→ **Data to process**:
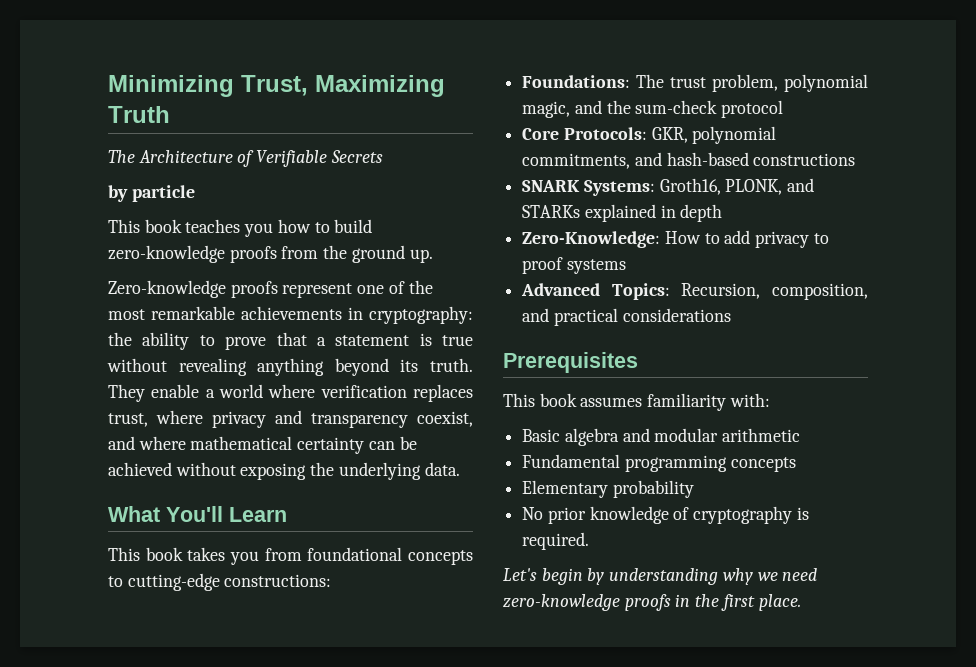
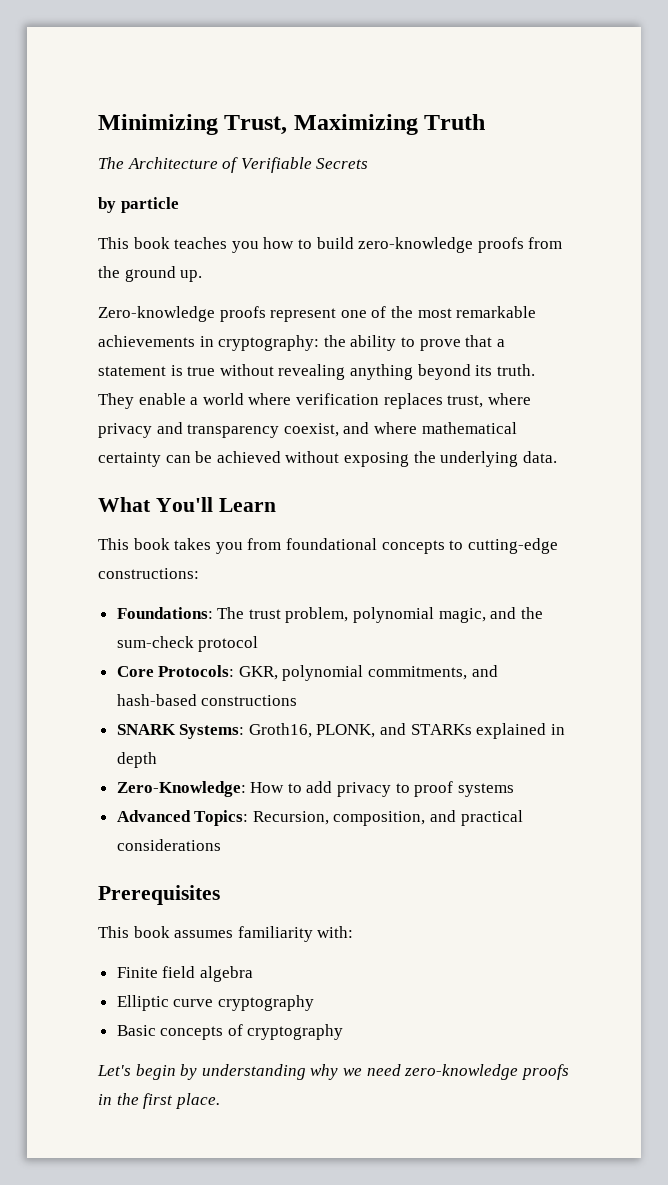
- Basic algebra and modular arithmetic
- Fundamental programming concepts
- Elementary probability
- No prior knowledge of cryptography is required.
+ Finite field algebra
+ Elliptic curve cryptography
+ Basic concepts of cryptography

→ **Work required**:
Go over the listing above and return each line with "cryptography".

→ **Task result**:
- No prior knowledge of cryptography is required.
+ Elliptic curve cryptography
+ Basic concepts of cryptography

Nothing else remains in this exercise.